VisIt sets up identical data flow networks on every processor. The only thing that distinguishes the networks is which portion of the larger data set they operate. It is the job of the LoadBalancer to tell each processor what this portion is.

Domain Overloading

Typically, VisIt leverages the domain decomposition of the physics code for its own parallelization model. The number of processors that VisIt's parallel server is run on is typically much less than the number of domains the simulation code produced. So VisIt must support domain overloading, where multiple domains are processed on each processor. Note that it is not sufficient to simply combine unrelated domains into one larger domain. This is not even possible for some grid types, like rectilinear grids where two grids are likely not neighboring and cannot be combined. And for situations where grids can be combined, like with unstructured grids, additional overhead would be incurred to distinguish which domains the elements in the combined grid originated from, which is important for operations where users want to refer to their elements in their original form (for example, picking on elements).

Techniques for domains overloading

VisIt has two techniques to do domain overloading. One approach, called streaming, will process domains one at a time. In this approach, there is one pipeline execution for each domain. Another approach, called grouping, is to execute the pipeline only once and to have all the domains travel down the pipeline together.

Load Balancing Strategies

VisIt can employ either streaming or grouping when doing its load balancing.

Static Load Balancing

With static load balancing, domains are assigned to the processors at the beginning of the pipeline execution and a grouping strategy is applied. Because all of the data is available for any stage of the pipeline, collective communication can take place, enabling algorithms like streamline generation that cannot be efficiently implemented in an out-of-core setting.

Dynamic Load Balancing

With dynamic load balancing, domains are assigned dynamically and a streaming strategy is applied. Not all domains take the same amount of time to process; dynamic load balancing efficiently (and dynamically) schedules these domains, creating an evenly distributed load. In addition, this strategy will process one domain in entirety before moving on to the next one, increasing cache coherency. However, because the data streams through the pipeline, it is not all available at one time and collective communication cannot take place with dynamic load balancing.

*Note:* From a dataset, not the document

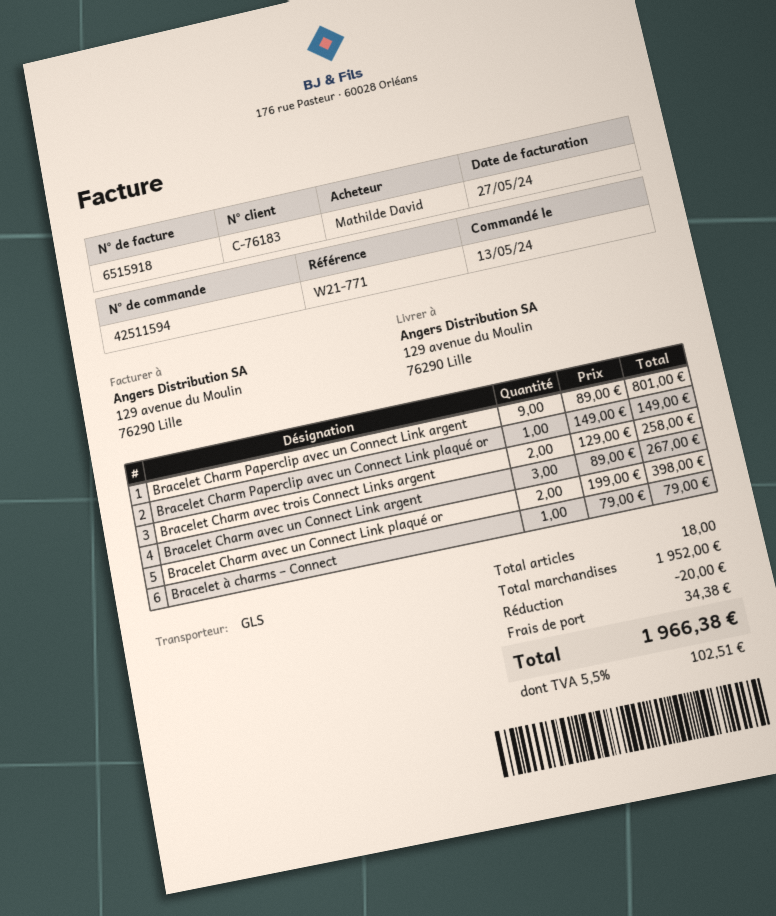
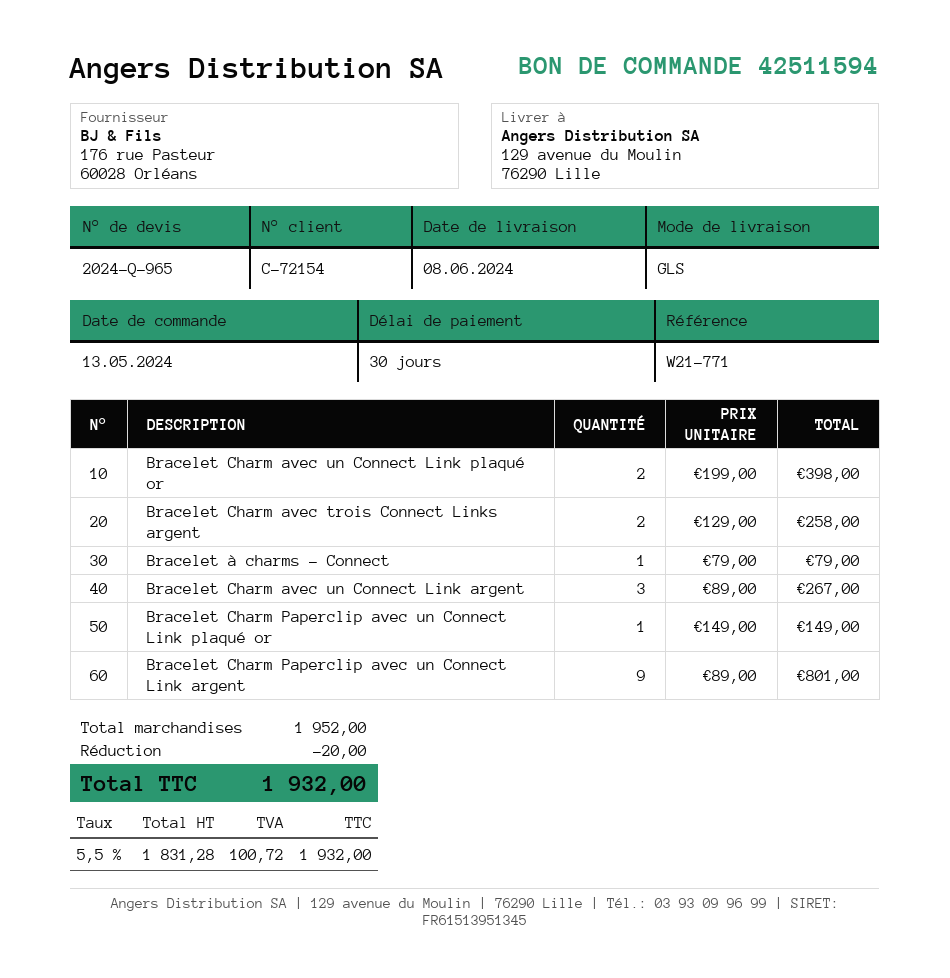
customer number: C-76183 -> C-72154
shipping: 34.38 -> none
tax: 5.5% = 102.51 -> 5.5% = 100.72
total: 1966.38 -> 1932.00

For VisIt's dynamic load balancing implementation, one processor is designated as a master and the rest as slaves. The master does no work and instead assigns work to slaves as they request it.

What VisIt actually does

So how should VisIt decide which load balancing method to use? Dynamic load balancing is more efficient when the amount of work per domain varies greatly, but the technique does not support all algorithms. Static load balancing is usually less efficient, but does support all algorithms. The best solution is to use dynamic load balancing when possible, but fall back on static load balancing when an algorithm can not be implemented in a streaming setting. However, in a practical setting, dynamic load balancing is frequently not useful. Because dynamic load balancing throws out intermediate results, there is no query-able data. You cannot do picks or other queries. For this reason, dynamic load balancing has been turned off by default and static load balancing is the only method used.

You can turn dynamic load balancing on as a command line feature: -allowdynamic. Note that most of the regression tests pass when run with -allowdynamic, but some do fail and this mode is considered "under development". Also, note that algorithms that require collective communication will still revert to static load balancing.

Command line options for load balancing

       -lb-block            Assign the first D/P domains to processor 0, the
                            next D/P domains to processor 1, etc.
       -lb-stride           Assign every Pth domain starting from the first
                            to processor 0, every Pth domain starting from the
                            second to processor 1, etc.
       -lb-absolute         Assign domains by absolute domain number % P. This
                            guarentees a given domain is always processed
                            by the same processor but can also lead to poor
                            balance when only a subset of domains is selected.
       -lb-random           Randomly assign domains to processors.
       -allowdynamic        Dedicate one processor to spreading the work
                            dynamically among the other processors.  This mode
                            has limitations in the types of queries it can
                            perform.  Under development.